**What the task asks**
Would you please write out the records below exactly as they appear?
Data provided: Begin
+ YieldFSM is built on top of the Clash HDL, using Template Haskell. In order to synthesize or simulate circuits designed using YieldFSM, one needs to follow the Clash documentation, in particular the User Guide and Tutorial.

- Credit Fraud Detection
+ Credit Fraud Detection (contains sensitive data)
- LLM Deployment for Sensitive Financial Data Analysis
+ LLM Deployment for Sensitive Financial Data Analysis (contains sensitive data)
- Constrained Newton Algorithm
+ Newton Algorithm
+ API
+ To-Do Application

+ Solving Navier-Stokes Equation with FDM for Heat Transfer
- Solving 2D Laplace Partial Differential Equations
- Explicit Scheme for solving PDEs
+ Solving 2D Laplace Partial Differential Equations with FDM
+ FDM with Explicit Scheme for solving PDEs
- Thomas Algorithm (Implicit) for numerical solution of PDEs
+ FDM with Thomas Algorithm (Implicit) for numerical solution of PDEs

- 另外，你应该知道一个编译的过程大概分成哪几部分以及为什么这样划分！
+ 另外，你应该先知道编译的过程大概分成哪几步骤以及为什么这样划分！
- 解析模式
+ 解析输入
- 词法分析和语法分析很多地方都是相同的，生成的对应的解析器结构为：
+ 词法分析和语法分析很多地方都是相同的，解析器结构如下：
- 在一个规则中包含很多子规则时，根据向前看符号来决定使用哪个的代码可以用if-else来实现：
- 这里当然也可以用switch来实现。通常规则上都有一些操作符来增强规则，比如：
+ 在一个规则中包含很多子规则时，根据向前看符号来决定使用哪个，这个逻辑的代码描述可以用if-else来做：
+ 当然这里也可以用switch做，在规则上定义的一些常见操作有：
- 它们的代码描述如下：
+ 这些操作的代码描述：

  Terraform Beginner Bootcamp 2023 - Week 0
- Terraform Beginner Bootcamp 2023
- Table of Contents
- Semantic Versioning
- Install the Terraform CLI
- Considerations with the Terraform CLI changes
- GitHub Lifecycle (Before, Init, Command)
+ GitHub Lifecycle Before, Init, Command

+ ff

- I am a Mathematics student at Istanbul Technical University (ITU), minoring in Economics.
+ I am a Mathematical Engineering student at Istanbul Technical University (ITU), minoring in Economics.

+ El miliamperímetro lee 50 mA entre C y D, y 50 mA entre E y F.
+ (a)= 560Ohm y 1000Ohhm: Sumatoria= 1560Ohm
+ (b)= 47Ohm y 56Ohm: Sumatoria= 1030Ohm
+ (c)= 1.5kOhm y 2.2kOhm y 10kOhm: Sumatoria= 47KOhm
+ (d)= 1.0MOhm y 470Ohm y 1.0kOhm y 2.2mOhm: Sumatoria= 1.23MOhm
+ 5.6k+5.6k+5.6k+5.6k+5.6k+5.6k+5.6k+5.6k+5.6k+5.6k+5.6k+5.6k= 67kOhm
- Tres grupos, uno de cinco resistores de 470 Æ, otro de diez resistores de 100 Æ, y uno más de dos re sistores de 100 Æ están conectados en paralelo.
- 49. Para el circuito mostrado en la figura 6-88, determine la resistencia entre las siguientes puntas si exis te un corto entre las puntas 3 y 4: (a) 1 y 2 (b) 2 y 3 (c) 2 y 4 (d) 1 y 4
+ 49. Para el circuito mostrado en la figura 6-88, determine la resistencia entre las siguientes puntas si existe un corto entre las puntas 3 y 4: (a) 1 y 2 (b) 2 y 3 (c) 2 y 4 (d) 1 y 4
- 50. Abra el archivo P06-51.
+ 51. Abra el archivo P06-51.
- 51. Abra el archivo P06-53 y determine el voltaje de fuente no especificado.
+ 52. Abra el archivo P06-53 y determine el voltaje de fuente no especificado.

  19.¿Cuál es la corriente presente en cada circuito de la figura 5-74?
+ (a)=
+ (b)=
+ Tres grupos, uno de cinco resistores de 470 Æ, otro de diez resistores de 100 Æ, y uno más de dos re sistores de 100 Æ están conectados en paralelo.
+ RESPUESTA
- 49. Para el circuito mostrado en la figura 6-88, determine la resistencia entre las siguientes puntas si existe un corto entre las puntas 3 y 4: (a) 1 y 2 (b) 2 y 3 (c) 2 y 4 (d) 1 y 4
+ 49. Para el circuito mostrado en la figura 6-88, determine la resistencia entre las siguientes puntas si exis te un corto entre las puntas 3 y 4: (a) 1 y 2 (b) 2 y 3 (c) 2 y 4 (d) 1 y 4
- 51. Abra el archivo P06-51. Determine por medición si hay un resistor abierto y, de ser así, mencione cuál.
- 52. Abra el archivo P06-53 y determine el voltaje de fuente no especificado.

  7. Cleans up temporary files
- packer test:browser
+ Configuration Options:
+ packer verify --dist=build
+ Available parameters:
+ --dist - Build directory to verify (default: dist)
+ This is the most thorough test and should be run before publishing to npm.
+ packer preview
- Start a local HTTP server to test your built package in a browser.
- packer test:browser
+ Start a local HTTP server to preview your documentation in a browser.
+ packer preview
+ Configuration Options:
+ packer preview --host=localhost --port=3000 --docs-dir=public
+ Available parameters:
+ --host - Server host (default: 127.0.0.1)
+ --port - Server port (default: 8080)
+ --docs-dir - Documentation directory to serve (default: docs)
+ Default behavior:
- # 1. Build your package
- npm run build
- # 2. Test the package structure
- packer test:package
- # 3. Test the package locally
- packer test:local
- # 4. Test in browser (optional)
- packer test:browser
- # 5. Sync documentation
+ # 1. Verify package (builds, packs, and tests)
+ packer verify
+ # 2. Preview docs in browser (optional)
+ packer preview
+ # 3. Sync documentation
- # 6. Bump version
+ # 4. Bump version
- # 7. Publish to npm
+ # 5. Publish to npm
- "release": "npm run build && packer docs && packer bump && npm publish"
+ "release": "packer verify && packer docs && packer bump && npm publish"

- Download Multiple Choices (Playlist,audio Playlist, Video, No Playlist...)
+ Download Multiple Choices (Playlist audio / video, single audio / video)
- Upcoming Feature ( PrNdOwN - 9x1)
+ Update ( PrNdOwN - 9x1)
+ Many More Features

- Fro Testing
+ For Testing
Data provided: End
**Completed task**
+ YieldFSM is built on top of the Clash HDL, using Template Haskell. In order to synthesize or simulate circuits designed using YieldFSM, one needs to follow the Clash documentation, in particular the User Guide and Tutorial.

- Credit Fraud Detection
+ Credit Fraud Detection (contains sensitive data)
- LLM Deployment for Sensitive Financial Data Analysis
+ LLM Deployment for Sensitive Financial Data Analysis (contains sensitive data)
- Constrained Newton Algorithm
+ Newton Algorithm
+ API
+ To-Do Application

+ Solving Navier-Stokes Equation with FDM for Heat Transfer
- Solving 2D Laplace Partial Differential Equations
- Explicit Scheme for solving PDEs
+ Solving 2D Laplace Partial Differential Equations with FDM
+ FDM with Explicit Scheme for solving PDEs
- Thomas Algorithm (Implicit) for numerical solution of PDEs
+ FDM with Thomas Algorithm (Implicit) for numerical solution of PDEs

- 另外，你应该知道一个编译的过程大概分成哪几部分以及为什么这样划分！
+ 另外，你应该先知道编译的过程大概分成哪几步骤以及为什么这样划分！
- 解析模式
+ 解析输入
- 词法分析和语法分析很多地方都是相同的，生成的对应的解析器结构为：
+ 词法分析和语法分析很多地方都是相同的，解析器结构如下：
- 在一个规则中包含很多子规则时，根据向前看符号来决定使用哪个的代码可以用if-else来实现：
- 这里当然也可以用switch来实现。通常规则上都有一些操作符来增强规则，比如：
+ 在一个规则中包含很多子规则时，根据向前看符号来决定使用哪个，这个逻辑的代码描述可以用if-else来做：
+ 当然这里也可以用switch做，在规则上定义的一些常见操作有：
- 它们的代码描述如下：
+ 这些操作的代码描述：

  Terraform Beginner Bootcamp 2023 - Week 0
- Terraform Beginner Bootcamp 2023
- Table of Contents
- Semantic Versioning
- Install the Terraform CLI
- Considerations with the Terraform CLI changes
- GitHub Lifecycle (Before, Init, Command)
+ GitHub Lifecycle Before, Init, Command

+ ff

- I am a Mathematics student at Istanbul Technical University (ITU), minoring in Economics.
+ I am a Mathematical Engineering student at Istanbul Technical University (ITU), minoring in Economics.

+ El miliamperímetro lee 50 mA entre C y D, y 50 mA entre E y F.
+ (a)= 560Ohm y 1000Ohhm: Sumatoria= 1560Ohm
+ (b)= 47Ohm y 56Ohm: Sumatoria= 1030Ohm
+ (c)= 1.5kOhm y 2.2kOhm y 10kOhm: Sumatoria= 47KOhm
+ (d)= 1.0MOhm y 470Ohm y 1.0kOhm y 2.2mOhm: Sumatoria= 1.23MOhm
+ 5.6k+5.6k+5.6k+5.6k+5.6k+5.6k+5.6k+5.6k+5.6k+5.6k+5.6k+5.6k= 67kOhm
- Tres grupos, uno de cinco resistores de 470 Æ, otro de diez resistores de 100 Æ, y uno más de dos re sistores de 100 Æ están conectados en paralelo.
- 49. Para el circuito mostrado en la figura 6-88, determine la resistencia entre las siguientes puntas si exis te un corto entre las puntas 3 y 4: (a) 1 y 2 (b) 2 y 3 (c) 2 y 4 (d) 1 y 4
+ 49. Para el circuito mostrado en la figura 6-88, determine la resistencia entre las siguientes puntas si existe un corto entre las puntas 3 y 4: (a) 1 y 2 (b) 2 y 3 (c) 2 y 4 (d) 1 y 4
- 50. Abra el archivo P06-51.
+ 51. Abra el archivo P06-51.
- 51. Abra el archivo P06-53 y determine el voltaje de fuente no especificado.
+ 52. Abra el archivo P06-53 y determine el voltaje de fuente no especificado.

  19.¿Cuál es la corriente presente en cada circuito de la figura 5-74?
+ (a)=
+ (b)=
+ Tres grupos, uno de cinco resistores de 470 Æ, otro de diez resistores de 100 Æ, y uno más de dos re sistores de 100 Æ están conectados en paralelo.
+ RESPUESTA
- 49. Para el circuito mostrado en la figura 6-88, determine la resistencia entre las siguientes puntas si existe un corto entre las puntas 3 y 4: (a) 1 y 2 (b) 2 y 3 (c) 2 y 4 (d) 1 y 4
+ 49. Para el circuito mostrado en la figura 6-88, determine la resistencia entre las siguientes puntas si exis te un corto entre las puntas 3 y 4: (a) 1 y 2 (b) 2 y 3 (c) 2 y 4 (d) 1 y 4
- 51. Abra el archivo P06-51. Determine por medición si hay un resistor abierto y, de ser así, mencione cuál.
- 52. Abra el archivo P06-53 y determine el voltaje de fuente no especificado.

  7. Cleans up temporary files
- packer test:browser
+ Configuration Options:
+ packer verify --dist=build
+ Available parameters:
+ --dist - Build directory to verify (default: dist)
+ This is the most thorough test and should be run before publishing to npm.
+ packer preview
- Start a local HTTP server to test your built package in a browser.
- packer test:browser
+ Start a local HTTP server to preview your documentation in a browser.
+ packer preview
+ Configuration Options:
+ packer preview --host=localhost --port=3000 --docs-dir=public
+ Available parameters:
+ --host - Server host (default: 127.0.0.1)
+ --port - Server port (default: 8080)
+ --docs-dir - Documentation directory to serve (default: docs)
+ Default behavior:
- # 1. Build your package
- npm run build
- # 2. Test the package structure
- packer test:package
- # 3. Test the package locally
- packer test:local
- # 4. Test in browser (optional)
- packer test:browser
- # 5. Sync documentation
+ # 1. Verify package (builds, packs, and tests)
+ packer verify
+ # 2. Preview docs in browser (optional)
+ packer preview
+ # 3. Sync documentation
- # 6. Bump version
+ # 4. Bump version
- # 7. Publish to npm
+ # 5. Publish to npm
- "release": "npm run build && packer docs && packer bump && npm publish"
+ "release": "packer verify && packer docs && packer bump && npm publish"

- Download Multiple Choices (Playlist,audio Playlist, Video, No Playlist...)
+ Download Multiple Choices (Playlist audio / video, single audio / video)
- Upcoming Feature ( PrNdOwN - 9x1)
+ Update ( PrNdOwN - 9x1)
+ Many More Features

- Fro Testing
+ For Testing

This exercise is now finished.